Ibrahim O. gehört zu einer libanesischen Großfamilie. Sowohl er als auch sein Bruder Bilal O. waren vorbestraft und standen beide auf der Intensivtäterliste der Staatsanwaltschaft (siehe nebenstehenden Text).

Wie berichtet, gestalteten sich die Ermittlungen nach dem tödlichen Unfall am Potsdamer Platz für die Beamten extrem schwierig: Über das Kennzeichen, das sich Zeugen gemerkt hatten, hatte die Polizei rasch den Halter des sichergestellten BMW ausfindig gemacht: Doch der 41-jährige Neuköllner Heiko H. – ein Hartz IV-Empfänger, der zudem Invalidenrente bezog – konnte glaubhaft machen, den Wagen nicht gefahren zu haben. Er sagte aus, den BMW an seinen libanesischen Freund Murat S. (Name geändert) verliehen zu haben. Danach begann für die Ermittler ein Verwirrspiel: Der 26-jährige Murat S., Mitglied der libanesischen Großfamilie O., gab wiederum an, ebenfalls zum fraglichen Tatzeitpunkt nicht mit dem BMW gefahren zu sein. Er habe sich auf einer arabischen Verlobungsfeier befunden und das Fahrzeug einem Verwandten überlassen.
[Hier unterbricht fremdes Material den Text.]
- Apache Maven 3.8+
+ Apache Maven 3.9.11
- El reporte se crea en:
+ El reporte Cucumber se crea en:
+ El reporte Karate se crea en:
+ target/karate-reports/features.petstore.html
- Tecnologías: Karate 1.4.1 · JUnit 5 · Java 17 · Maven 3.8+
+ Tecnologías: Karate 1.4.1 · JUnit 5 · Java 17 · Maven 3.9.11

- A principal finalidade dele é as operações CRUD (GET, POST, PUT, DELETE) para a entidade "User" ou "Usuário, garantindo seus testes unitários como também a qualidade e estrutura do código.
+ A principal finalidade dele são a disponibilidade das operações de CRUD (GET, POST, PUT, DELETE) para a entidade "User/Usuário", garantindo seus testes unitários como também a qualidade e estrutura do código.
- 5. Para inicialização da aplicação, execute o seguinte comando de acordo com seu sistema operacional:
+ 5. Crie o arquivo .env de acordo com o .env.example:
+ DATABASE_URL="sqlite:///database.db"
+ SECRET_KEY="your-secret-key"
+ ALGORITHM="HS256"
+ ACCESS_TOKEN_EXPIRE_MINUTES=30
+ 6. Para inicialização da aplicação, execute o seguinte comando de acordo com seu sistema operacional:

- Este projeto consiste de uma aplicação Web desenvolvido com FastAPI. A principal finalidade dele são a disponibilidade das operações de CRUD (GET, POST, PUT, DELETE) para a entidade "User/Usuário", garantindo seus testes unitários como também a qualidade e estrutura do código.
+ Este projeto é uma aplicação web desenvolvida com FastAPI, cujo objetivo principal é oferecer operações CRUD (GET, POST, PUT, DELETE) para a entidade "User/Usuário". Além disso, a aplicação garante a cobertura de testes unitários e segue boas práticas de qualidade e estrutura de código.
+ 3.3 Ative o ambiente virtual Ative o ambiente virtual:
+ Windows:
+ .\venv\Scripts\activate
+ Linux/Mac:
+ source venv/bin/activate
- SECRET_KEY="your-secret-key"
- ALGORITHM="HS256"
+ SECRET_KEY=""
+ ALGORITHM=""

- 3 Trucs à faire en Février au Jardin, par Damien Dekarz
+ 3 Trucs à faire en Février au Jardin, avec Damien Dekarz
Dessen Namen muss er aber laut Gesetz nicht nennen, weshalb es an der Polizei lag, einem Tatverdächtigen die Todesfahrt nachzuweisen.

Die im BMW gefundenen DNS-Spuren und weitere Beweismittel reichten jedoch offenbar nicht aus, den 19-jährigen Ibrahim O. zu überführen. Auch wenn die Fahnder sich sicher sind, dass O. der Todesfahrer war, „muss das vor Gericht beweissicher und plausibel begründet werden“, erzählte ein Beamter.

Die mutmaßliche Todesfahrt des Ibrahim O. bleibt damit ungesühnt. Die Ermittlungen gegen ihn werden nun eingestellt, da „gegen Tote nicht ermittelt wird“, sagt Justizsprecherin Herbeth. Dennoch wird das Verfahren weiter fortgeführt. So werde auch Murat S. weiterhin als Beschuldigter geführt. „Es ist noch nicht alles aufgeklärt, und es wird auch geprüft, ob bei ihm eine Verantwortlichkeit liegt oder weitere Familienmitglieder in den Fall verstrickt sein könnten“, sagt Herbeth. Allerdings könne Murat S. die Aussage auch nach dem Tod seines Verwandten verweigern. „Als Beschuldiger muss er sowieso nicht aussagen“, erklärte die Sprecherin.

Was Heiko H. angeht, den Halter des BMW, so waren die Ermittler von Anfang an überzeugt, dass er das teure Cabrio nur als „Strohmann“ für den mehrfach straffälligen Murat S. angemeldet hat. Dem Hartz IV-Empfänger sollen Anfang Dezember die Sozialleistungen gestrichen worden sein.